→ **Problem statement**: Repeat exactly the line containing "Passat. Front. Ft" and every line after it in the entries, and nothing besides.

→ **Dataset records**:
-*-*-

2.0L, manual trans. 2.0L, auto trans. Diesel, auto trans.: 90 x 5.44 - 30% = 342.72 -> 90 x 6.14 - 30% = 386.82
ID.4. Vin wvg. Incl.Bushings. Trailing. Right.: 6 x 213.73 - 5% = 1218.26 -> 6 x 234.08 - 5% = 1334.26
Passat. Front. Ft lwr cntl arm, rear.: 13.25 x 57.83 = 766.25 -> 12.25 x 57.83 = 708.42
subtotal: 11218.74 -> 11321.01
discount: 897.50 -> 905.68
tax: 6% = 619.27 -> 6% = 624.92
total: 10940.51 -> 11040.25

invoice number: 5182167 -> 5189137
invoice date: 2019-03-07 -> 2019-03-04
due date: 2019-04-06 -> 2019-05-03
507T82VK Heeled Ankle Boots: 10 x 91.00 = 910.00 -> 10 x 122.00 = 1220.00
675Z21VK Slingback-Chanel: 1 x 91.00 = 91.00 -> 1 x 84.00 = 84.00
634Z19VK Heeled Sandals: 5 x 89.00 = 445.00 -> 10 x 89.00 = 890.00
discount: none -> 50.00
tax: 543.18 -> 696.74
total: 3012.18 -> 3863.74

-*-*-

→ **Exercise answer**:
Passat. Front. Ft lwr cntl arm, rear.: 13.25 x 57.83 = 766.25 -> 12.25 x 57.83 = 708.42
subtotal: 11218.74 -> 11321.01
discount: 897.50 -> 905.68
tax: 6% = 619.27 -> 6% = 624.92
total: 10940.51 -> 11040.25

invoice number: 5182167 -> 5189137
invoice date: 2019-03-07 -> 2019-03-04
due date: 2019-04-06 -> 2019-05-03
507T82VK Heeled Ankle Boots: 10 x 91.00 = 910.00 -> 10 x 122.00 = 1220.00
675Z21VK Slingback-Chanel: 1 x 91.00 = 91.00 -> 1 x 84.00 = 84.00
634Z19VK Heeled Sandals: 5 x 89.00 = 445.00 -> 10 x 89.00 = 890.00
discount: none -> 50.00
tax: 543.18 -> 696.74
total: 3012.18 -> 3863.74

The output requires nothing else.